Given data:
● ● ● ● ●
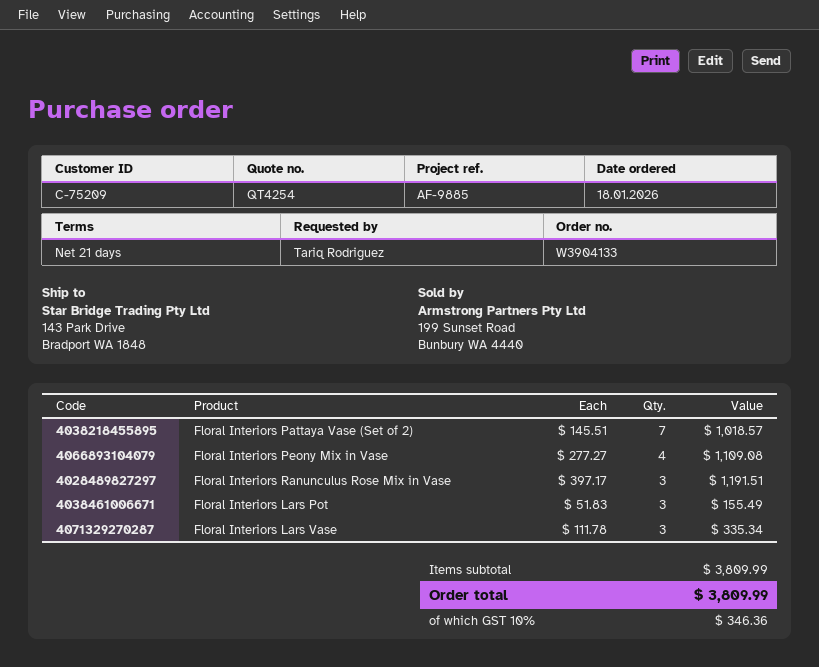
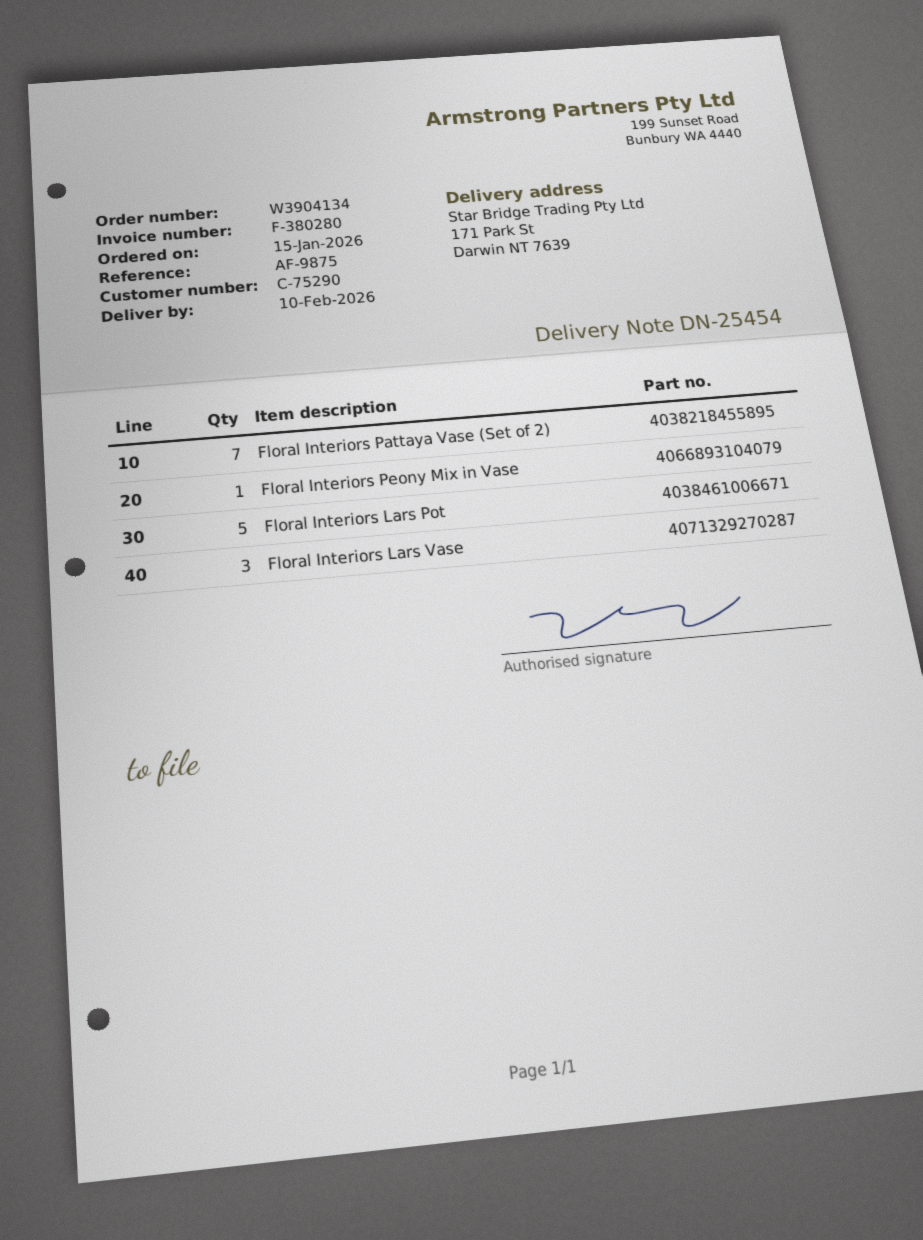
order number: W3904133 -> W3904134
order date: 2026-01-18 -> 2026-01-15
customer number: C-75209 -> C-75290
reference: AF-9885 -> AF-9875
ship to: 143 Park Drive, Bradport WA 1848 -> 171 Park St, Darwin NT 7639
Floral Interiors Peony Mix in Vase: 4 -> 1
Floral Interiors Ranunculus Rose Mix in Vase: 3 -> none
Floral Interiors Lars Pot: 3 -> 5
● ● ● ● ●
The line containing "ship to: 143" and every line after it, up to and including the last line of the records, should be reproduced exactly, with nothing else.

ship to: 143 Park Drive, Bradport WA 1848 -> 171 Park St, Darwin NT 7639
Floral Interiors Peony Mix in Vase: 4 -> 1
Floral Interiors Ranunculus Rose Mix in Vase: 3 -> none
Floral Interiors Lars Pot: 3 -> 5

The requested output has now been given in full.